== Supplied records ==
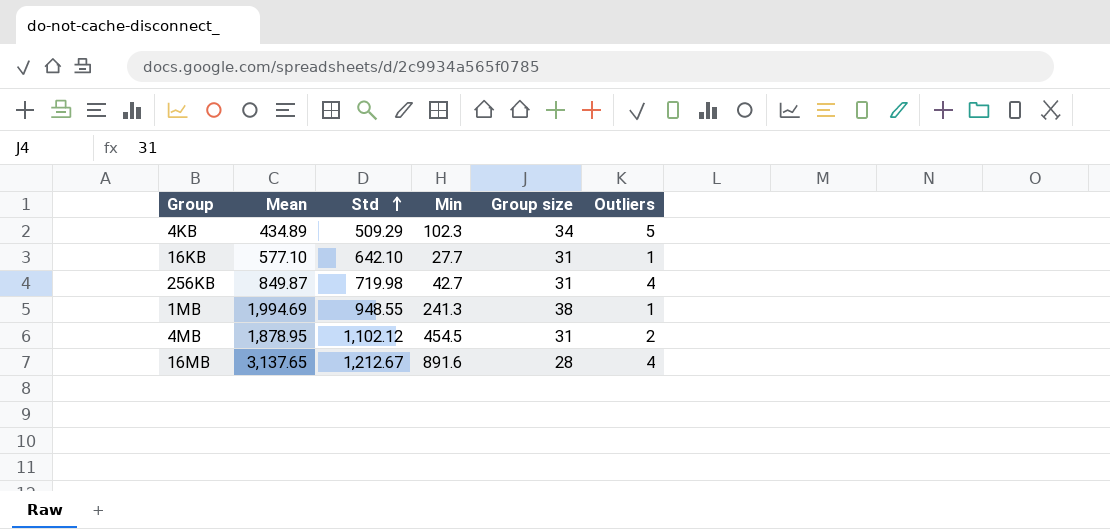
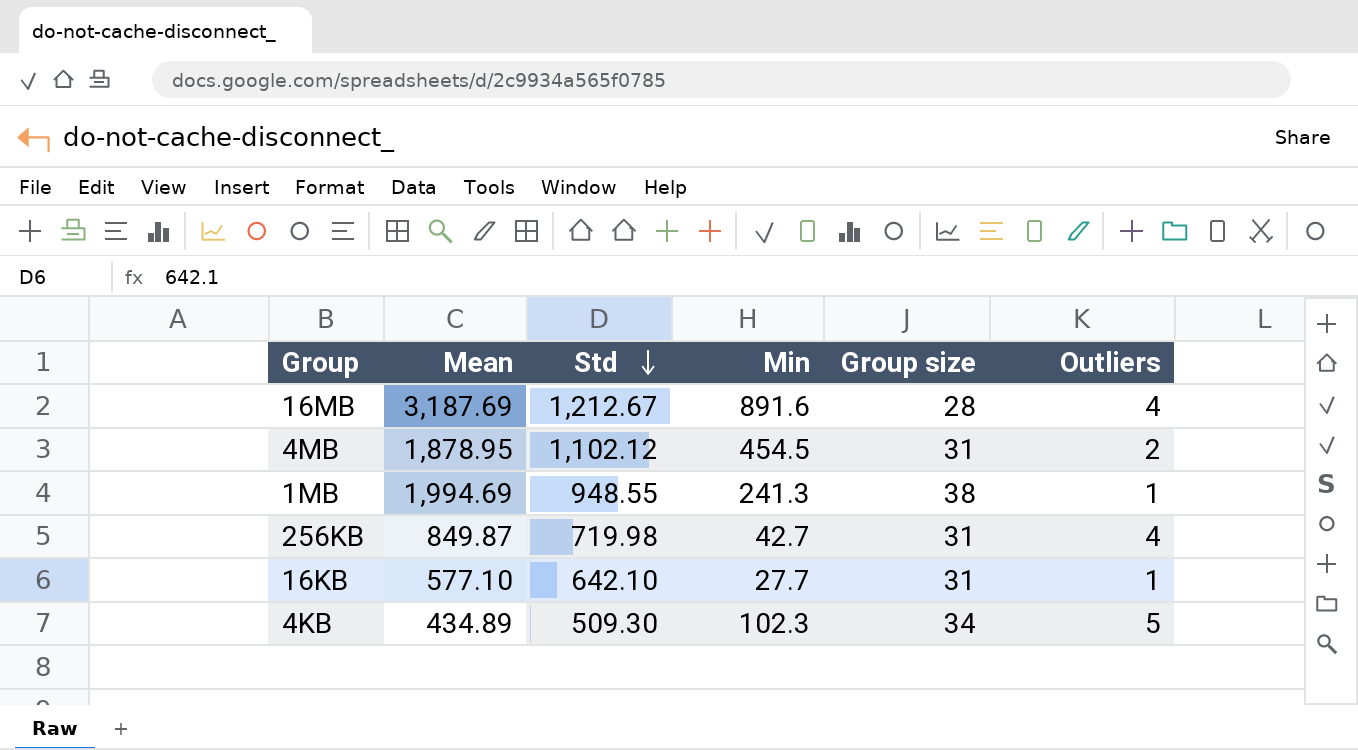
row order: Std ascending -> Std descending
16MB | Mean: 3,137.65 -> 3,187.69
4KB | Std: 509.29 -> 509.30

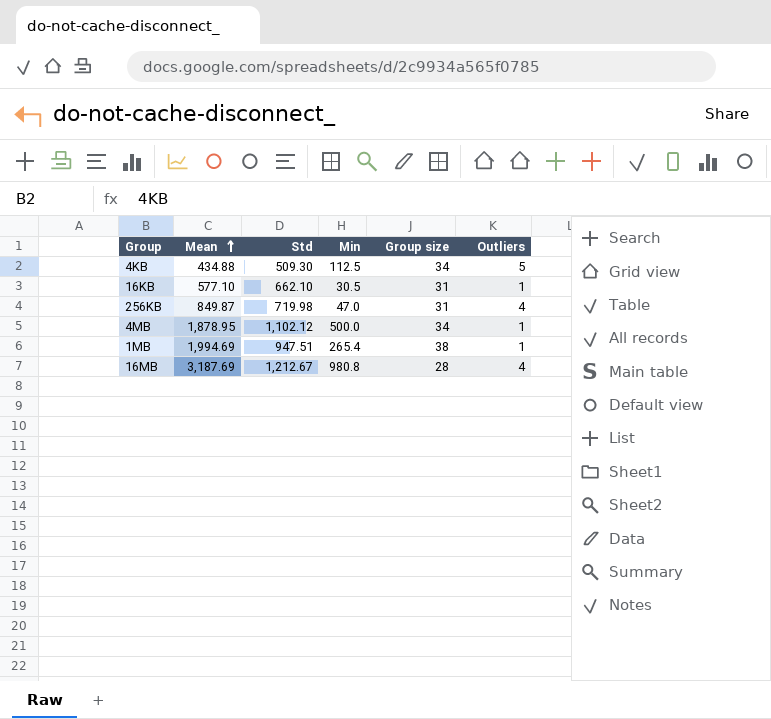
row order: Std descending -> Mean ascending
4KB | Mean: 434.89 -> 434.88
4KB | Min: 102.3 -> 112.5
16KB | Std: 642.10 -> 662.10
16KB | Min: 27.7 -> 30.5
256KB | Min: 42.7 -> 47.0
4MB | Min: 454.5 -> 500.0
4MB | Group size: 31 -> 34
4MB | Outliers: 2 -> 1
1MB | Std: 948.55 -> 947.51
1MB | Min: 241.3 -> 265.4
16MB | Min: 891.6 -> 980.8

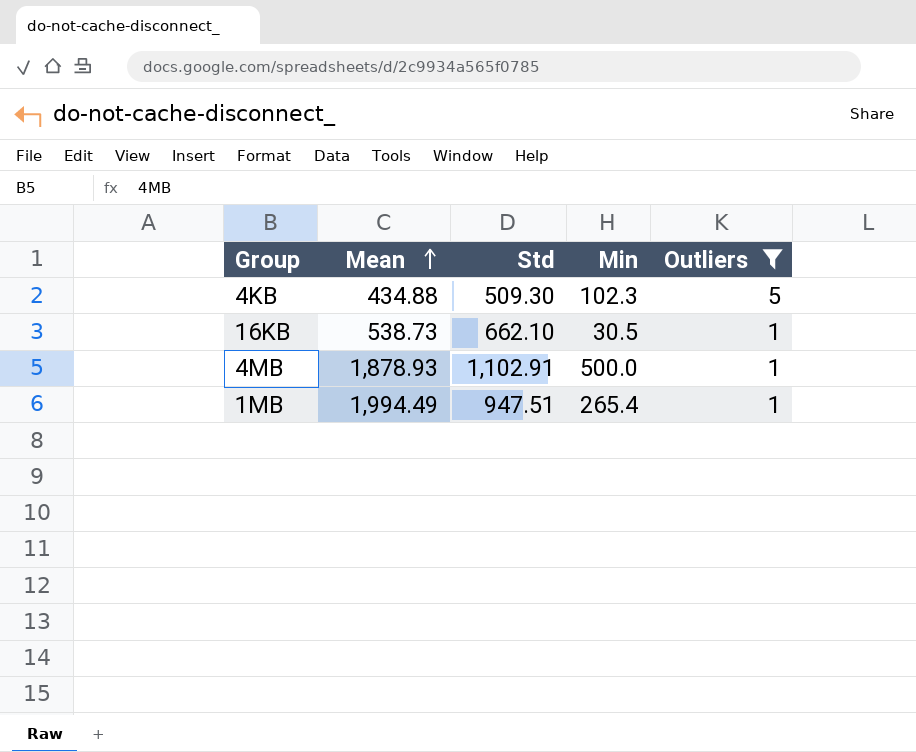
filter: none -> Outliers != 4
column Group size | position: 5 -> none
4KB | Min: 112.5 -> 102.3
16KB | Mean: 577.10 -> 538.73
4MB | Mean: 1,878.95 -> 1,878.93
4MB | Std: 1,102.12 -> 1,102.91
1MB | Mean: 1,994.69 -> 1,994.49

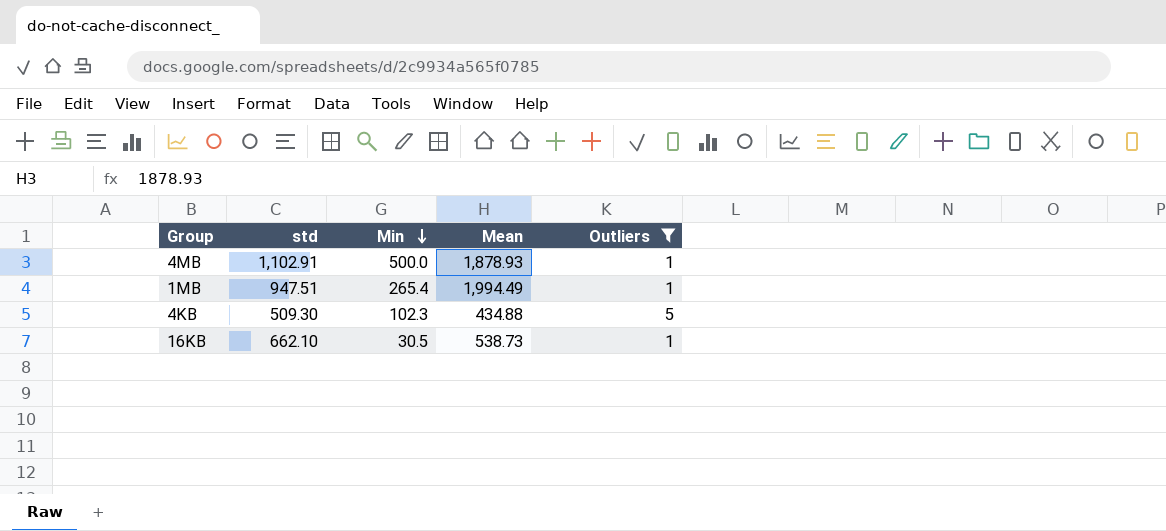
row order: Mean ascending -> Min descending
column name: Std -> std
column Mean | position: 2 -> 4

== Exercise details ==
The records above must be printed exactly; the pictures stay out.

== Problem solution ==
row order: Std ascending -> Std descending
16MB | Mean: 3,137.65 -> 3,187.69
4KB | Std: 509.29 -> 509.30

row order: Std descending -> Mean ascending
4KB | Mean: 434.89 -> 434.88
4KB | Min: 102.3 -> 112.5
16KB | Std: 642.10 -> 662.10
16KB | Min: 27.7 -> 30.5
256KB | Min: 42.7 -> 47.0
4MB | Min: 454.5 -> 500.0
4MB | Group size: 31 -> 34
4MB | Outliers: 2 -> 1
1MB | Std: 948.55 -> 947.51
1MB | Min: 241.3 -> 265.4
16MB | Min: 891.6 -> 980.8

filter: none -> Outliers != 4
column Group size | position: 5 -> none
4KB | Min: 112.5 -> 102.3
16KB | Mean: 577.10 -> 538.73
4MB | Mean: 1,878.95 -> 1,878.93
4MB | Std: 1,102.12 -> 1,102.91
1MB | Mean: 1,994.69 -> 1,994.49

row order: Mean ascending -> Min descending
column name: Std -> std
column Mean | position: 2 -> 4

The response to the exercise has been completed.